Hi,
I am currently trying to put together a suitable deployment strategy for our website which is being coded by an external partner as well as some internal devs. Both teams work on different features or bugs at the same time and its all getting a bit confusing. The other day, we had the situation where new code from Team A was checked in to our dev environment and then released to test whilst test was actually being tested for a critical bug fix which team B had been working on. This meant we were unable to release code from Team B to live because the testing was not inconsistent as we were then testing team B’s work on new code that team a had released. I am sure this sounds all very familiar for a lot of people and this is the start of our journey so we are probably making some schoolboy errors!.
We want to get to the stage that we can have team A and team B check their code in to SVN (Teamcity/octopus will then automatically package and deploy to dev) but we want to have a way of only releasing the code of team A or B for the features/bugs they are working on to test and then to live. I guess I am missing some understanding at a fundamedntal level with octopus/teamcity because if Team A check in their work and we get a new release of 3.0 and then Team B check their work in and we get release 3.1 and then we want to release team B’s work (i.e. the last team to check in) we think that if we release team B’s work it also includes Team A’s work at the same time or is that not correct? I dont know if this is just the way we have set it all up or if we dont understand something.
If anyone could recommend a way of controlling what is released so that we dont include the original check in that would be great. I realise I sound like a noob to all this and I am!!
thanks,
Paul
Hi Paul,
Thanks for getting in touch! These are great questions, and I’ll try to answer them all.
The first thing that I think would benefit you tremendously is to implement a branching strategy. Branching will allow multiple teams to work off feature branches to ensure isolation between them. It would be the solution to what you correctly said, we think that if we release team B's work it also includes Team A's work at the same time
. There are lots of great resources online that can help you get going.

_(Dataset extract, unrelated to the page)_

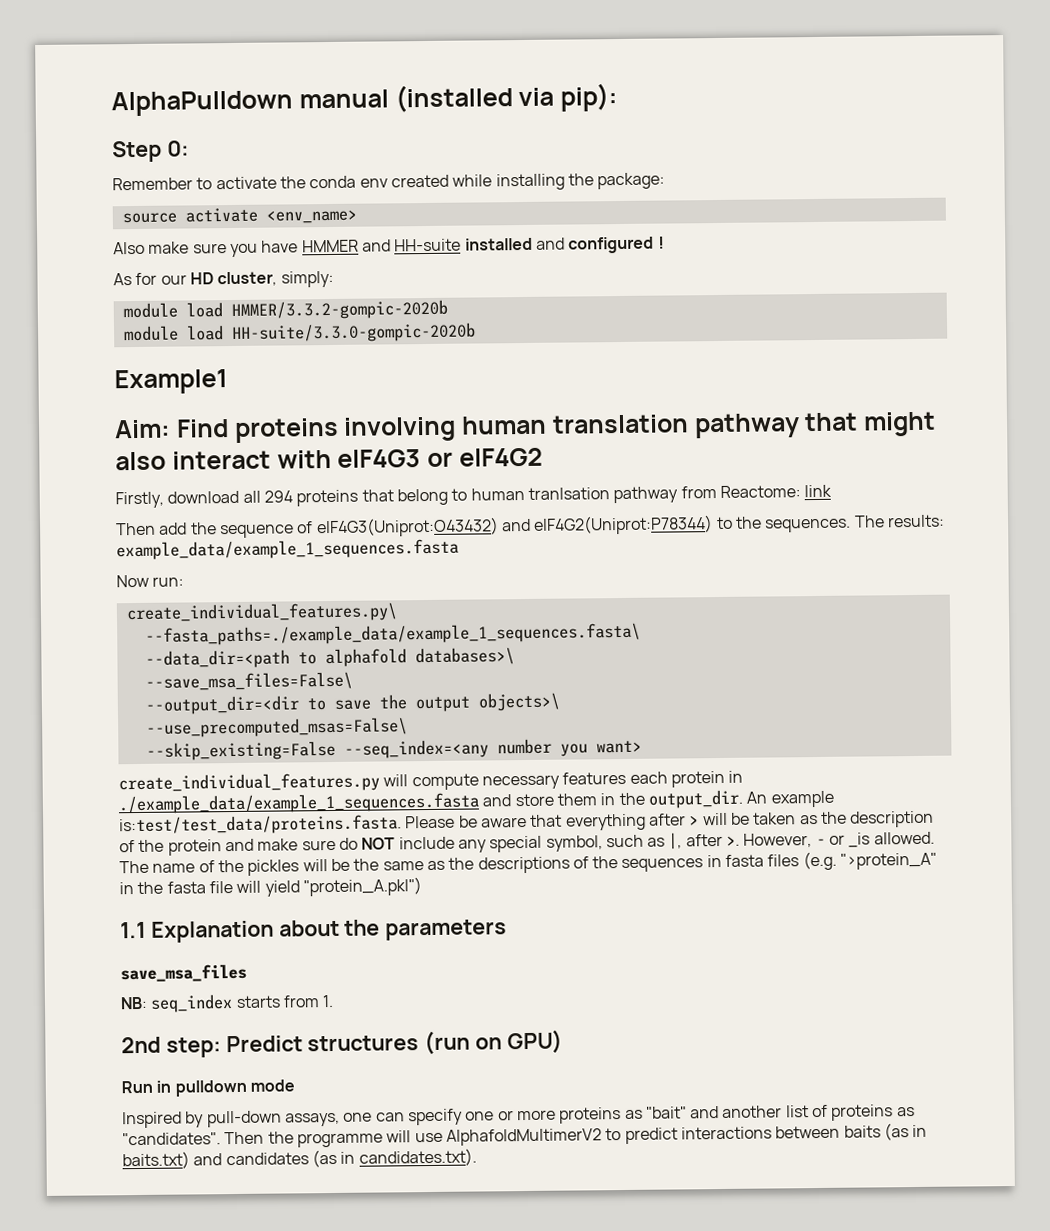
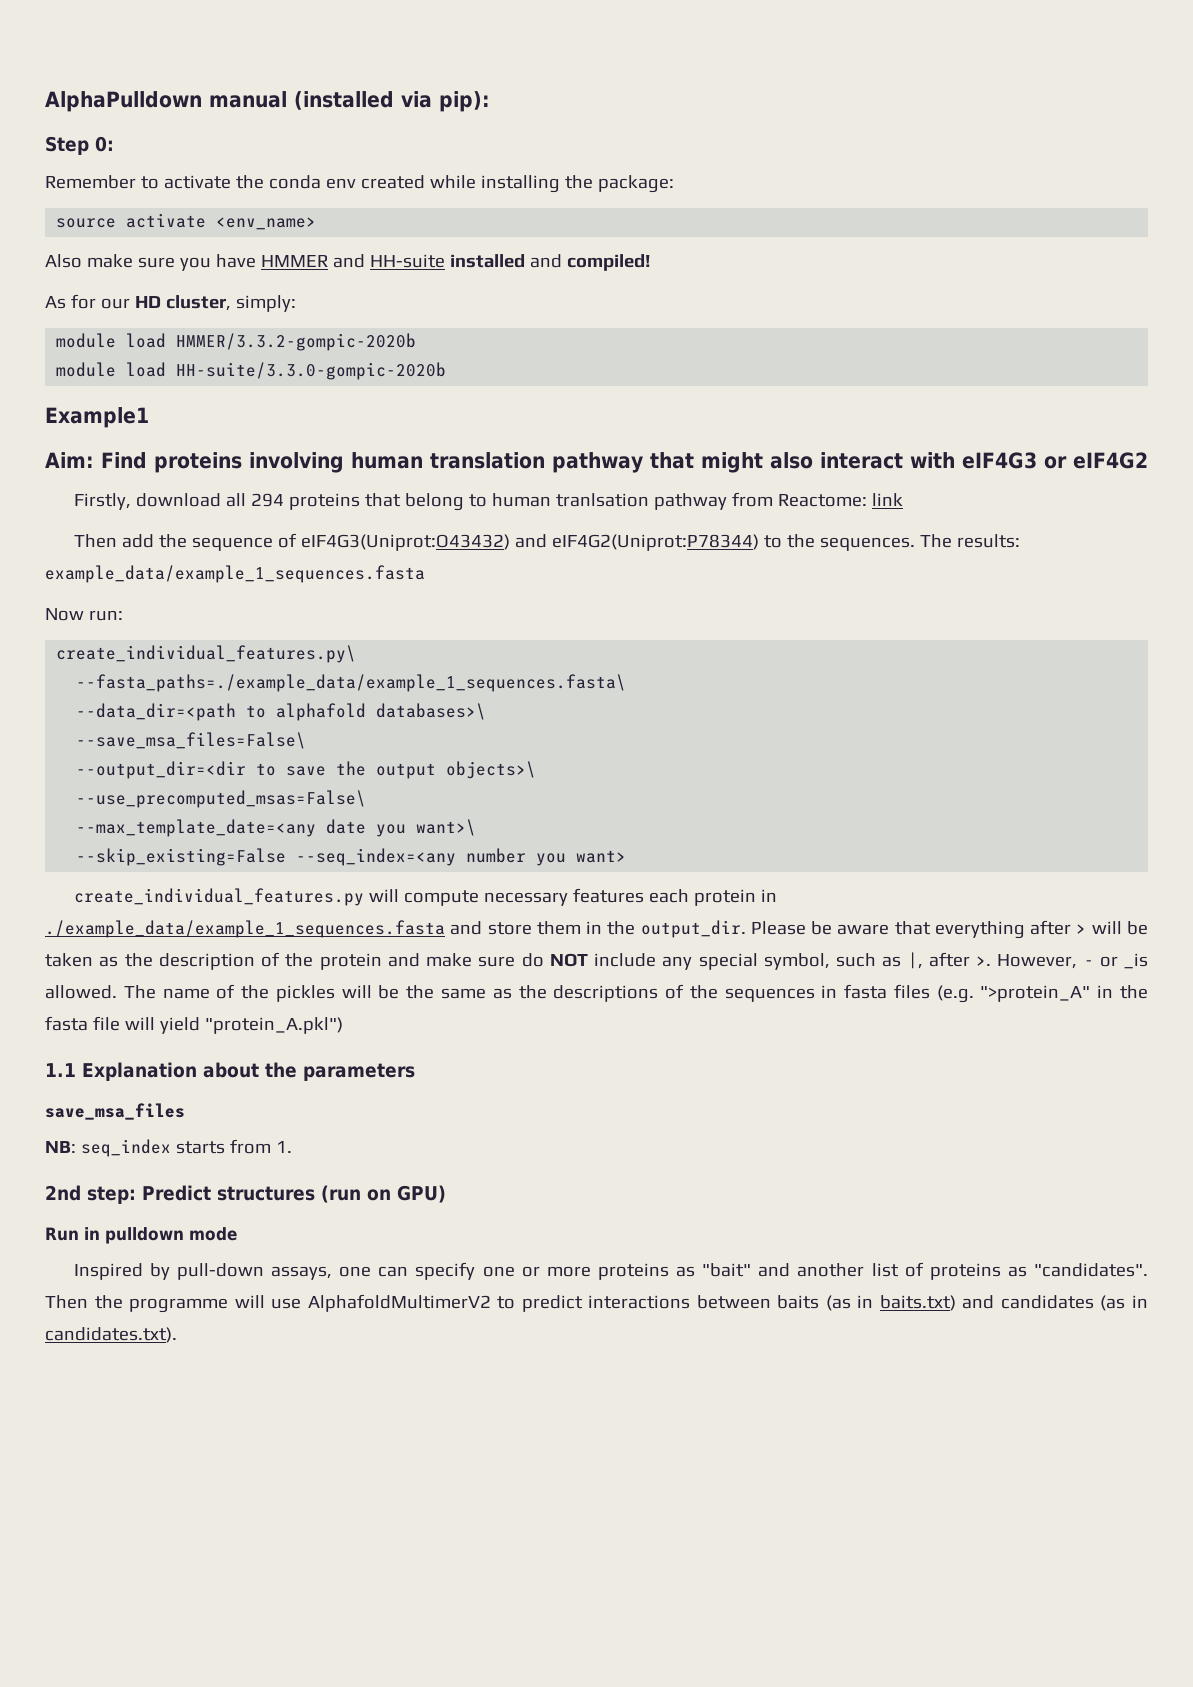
[568,236,665,254] configured ! -> [566,254,650,271] compiled!
(408, 727) none -> [76,819,477,837] // --max_template_date=<any date you want>\
[746,790,834,808] [119,814,402,836] An example is:test/test_data/proteins.fasta. -> (746, 929) none

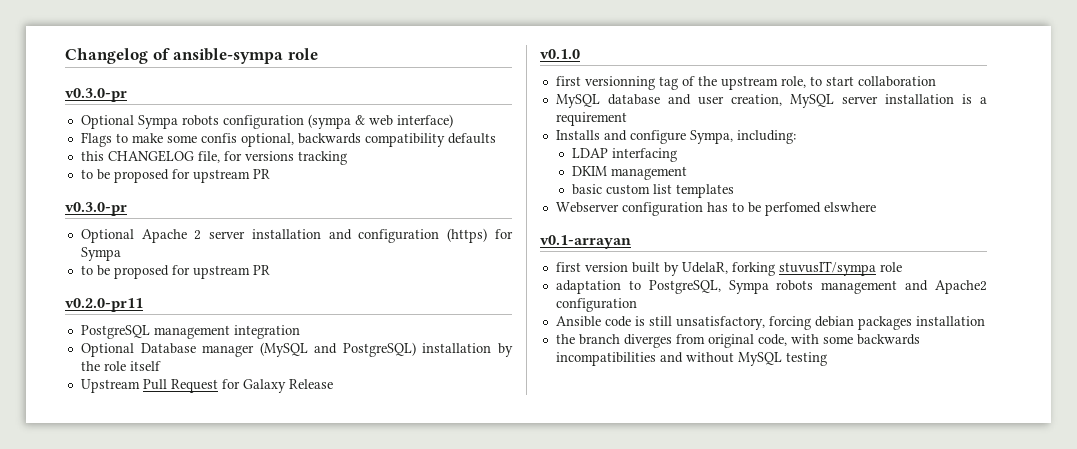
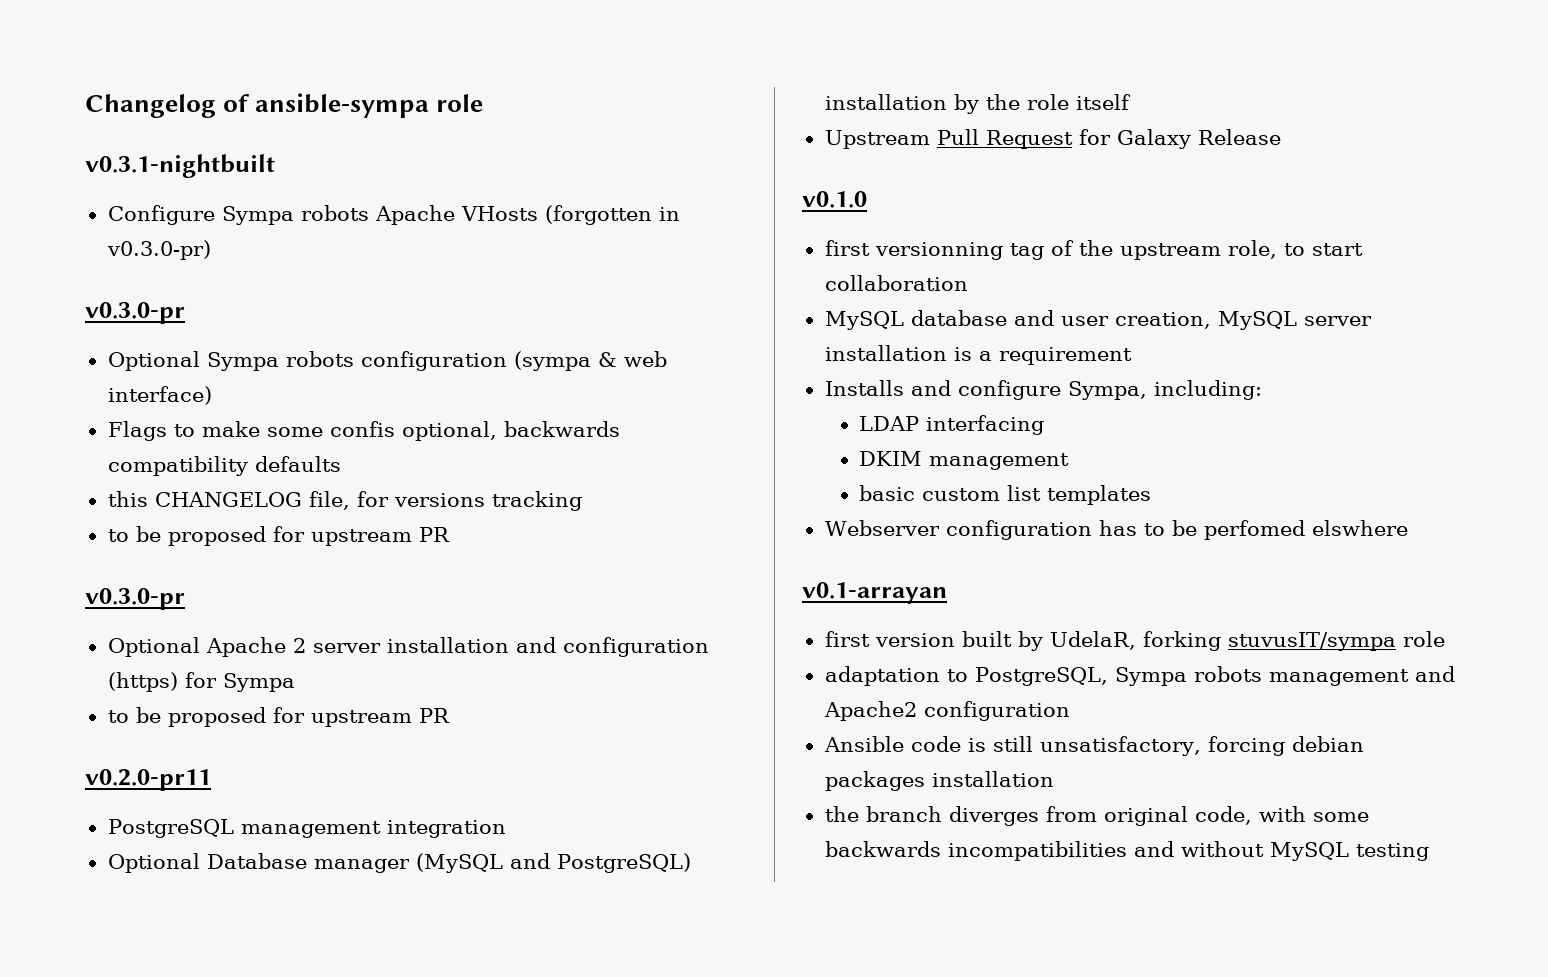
(318, 54) none -> [85,154,275,178] [107,205,680,225] [106,240,211,260] // v0.3.1-nightbuilt // Configure Sympa robots Apache VHosts (forgotten in v0.3.0-pr)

https://www.atlassian.com/git/tutorials/comparing-workflows#gitflow…
Connect that with our branching documentation, and how Octopus can manage various strategies.
To support a lot of these branching strategies, we introduced the channels feature in Octopus 3.2. Channels allow you to ‘manage multiple active versions of the same project’. Channels are a very powerful tool which allows many things other than just branching, so I’d recommend checking out our documentation.
Additionally, we have comprehensive guides and examples laid out in our channels walkthrough blog post.
You would also want to ensure separation of each deployed release version on your deployment targets to avoid overwriting when deploying. To allow this, you can use multiple Tentacle instances (named for example, Team-A-Test
and Team-B-Test
) to ensure they’re segregated from each other. You can configure multiple instances on a single server by using a unique port per instance. Check out our doc page covering this as well.
To reiterate, the concepts are:
-
Branching will isolate multiple versions in source control
-
Channels will manage multiple active release versions in Octopus
-
Multiple Tentacle instances will ensure segregation of your versions on your targets
I hope all of this helps get you going. Don’t hesitate to reach out anytime if you have any further questions.
Best regards,
Kenny
Hiya,
thanks so much for the reply it is really appreciated. I am going to get started on this next week
thanks again,
Paul
Hi Paul,
That’s no problem at all! We’re always glad to help. Let us know if you have any further questions.